Dahulu, daerah Limboto merupakan hamparan laut
yang luas. Di tengahnya terdapat dua buah gunung yang tinggi, yaitu Gunung
Boliohuto dan Gunung Tilongkabila. Kedua gunung tersebut merupakan petunjuk
arah bagi masyarakat yang akan memasuki Gorontalo melalui jalur laut. Gunung
Bilohuto menunjukkan arah barat, sedangkan Gunung Tilongkabila menunjukkan arah
timur.
Pada suatu ketika, air laut surut, sehingga kawasan itu
berubah menjadi daratan. Tak beberapa lama kemudian, kawasan itu berubah
menjadi hamparan hutan yang sangat luas. Di beberapa tempat masih terlihat
adanya air laut tergenang, dan di beberapa tempat yang lain muncul sejumlah
mata air tawar, yang kemudian membentuk genangan air tawar. Salah satu di
antara mata air tersebut mengeluarkan air yang sangat jernih dan sejuk. Mata
air yang berada di tengah-tengah hutan dan jarang dijamah oleh manusia tersebut
bernama Mata Air Tupalo. Tempat ini sering didatangi oleh tujuh bidadari
bersaudara dari Kahyangan untuk mandi dan bermain sembur-semburan
air.
Pada suatu hari, ketika ketujuh bidadari tersebut sedang
asyik mandi dan bersendau gurau di sekitar mata air Tupalo tersebut, seorang
pemuda tampan bernama Jilumoto melintas di tempat itu. Jilumoto dalam
bahasa setempat berarti seorang penduduk kahyangan berkunjung ke bumi dengan
menjelma menjadi manusia. Melihat ketujuh bidadari tersebut, Jilumoto segera
bersembunyi di balik sebuah pohon besar. Dari balik pohon itu, ia memerhatikan
ketujuh bidadari yang sedang asyik mandi sampai matanya tidak berkedip
sedikitpun.
“Aduhai.... cantiknya bidadari-bidadari itu!” gumam Jilumoto
dengan takjub.
Melihat kecantikan para bidadari tersebut, Jilumoto
tiba-tiba timbul niatnya untuk mengambil salah satu sayap mereka yang
diletakkan di atas batu besar, sehingga si pemilik sayap itu tidak dapat
terbang kembali ke kahyangan. Dengan begitu, maka ia dapat memperistrinya.

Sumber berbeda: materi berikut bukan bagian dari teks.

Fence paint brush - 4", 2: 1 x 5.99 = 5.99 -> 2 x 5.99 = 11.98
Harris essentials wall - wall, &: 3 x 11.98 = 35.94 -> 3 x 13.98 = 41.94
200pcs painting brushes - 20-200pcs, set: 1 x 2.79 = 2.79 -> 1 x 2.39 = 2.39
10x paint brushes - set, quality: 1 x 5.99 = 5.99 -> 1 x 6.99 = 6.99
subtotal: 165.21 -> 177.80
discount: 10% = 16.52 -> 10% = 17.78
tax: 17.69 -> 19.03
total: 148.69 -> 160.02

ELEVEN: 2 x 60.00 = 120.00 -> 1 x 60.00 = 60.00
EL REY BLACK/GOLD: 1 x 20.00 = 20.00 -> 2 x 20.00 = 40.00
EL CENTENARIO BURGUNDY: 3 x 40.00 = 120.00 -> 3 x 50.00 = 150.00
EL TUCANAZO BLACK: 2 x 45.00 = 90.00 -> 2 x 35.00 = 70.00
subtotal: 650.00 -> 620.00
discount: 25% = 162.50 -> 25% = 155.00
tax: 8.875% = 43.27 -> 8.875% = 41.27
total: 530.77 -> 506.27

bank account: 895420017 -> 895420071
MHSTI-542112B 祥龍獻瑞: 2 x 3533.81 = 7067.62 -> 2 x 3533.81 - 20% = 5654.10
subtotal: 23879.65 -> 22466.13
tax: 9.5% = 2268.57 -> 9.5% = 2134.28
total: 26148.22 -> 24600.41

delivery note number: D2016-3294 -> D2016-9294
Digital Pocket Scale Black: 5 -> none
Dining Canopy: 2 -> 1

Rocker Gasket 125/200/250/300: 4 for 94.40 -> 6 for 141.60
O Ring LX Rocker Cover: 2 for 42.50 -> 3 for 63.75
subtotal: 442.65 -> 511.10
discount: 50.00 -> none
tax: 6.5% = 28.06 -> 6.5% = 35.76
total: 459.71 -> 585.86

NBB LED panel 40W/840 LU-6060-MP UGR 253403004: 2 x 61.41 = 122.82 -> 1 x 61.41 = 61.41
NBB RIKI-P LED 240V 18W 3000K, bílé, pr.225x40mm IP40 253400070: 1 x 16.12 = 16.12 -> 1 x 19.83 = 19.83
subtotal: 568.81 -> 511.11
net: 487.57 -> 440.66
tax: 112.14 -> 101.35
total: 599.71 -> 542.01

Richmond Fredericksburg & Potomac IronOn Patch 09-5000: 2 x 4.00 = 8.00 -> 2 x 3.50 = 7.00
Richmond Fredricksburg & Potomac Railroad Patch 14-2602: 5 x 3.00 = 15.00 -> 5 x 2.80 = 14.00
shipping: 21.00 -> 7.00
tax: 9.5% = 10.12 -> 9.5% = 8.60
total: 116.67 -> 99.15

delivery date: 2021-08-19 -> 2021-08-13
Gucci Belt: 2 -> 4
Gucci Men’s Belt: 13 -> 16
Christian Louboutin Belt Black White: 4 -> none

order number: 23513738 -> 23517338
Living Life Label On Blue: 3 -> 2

Ketika para bidadari tersebut sedang asyik bersendau gurau, perlahan-lahan ia
berjalan menuju ke tempat sayap-sayap tersebut diletakkan. Setelah berhasil
mengambil salah satu sayap bidadari tersebut, pemuda tampan itu kembali
bersembunyi di balik pohon besar.
Ketika hari menjelang sore, ketujuh bidadari tersebut
selesai mandi dan bersiap-siap untuk pulang ke Kahyangan. Setelah memakai
kembali sayap masing-masing, mereka pun bersiap-siap terbang ke angkasa. Namun,
salah seorang di antara mereka masih tampak kebingungan mencari sayapnya.
“Hai, Adik-adikku! Apakah kalian melihat sayap Kakak?”.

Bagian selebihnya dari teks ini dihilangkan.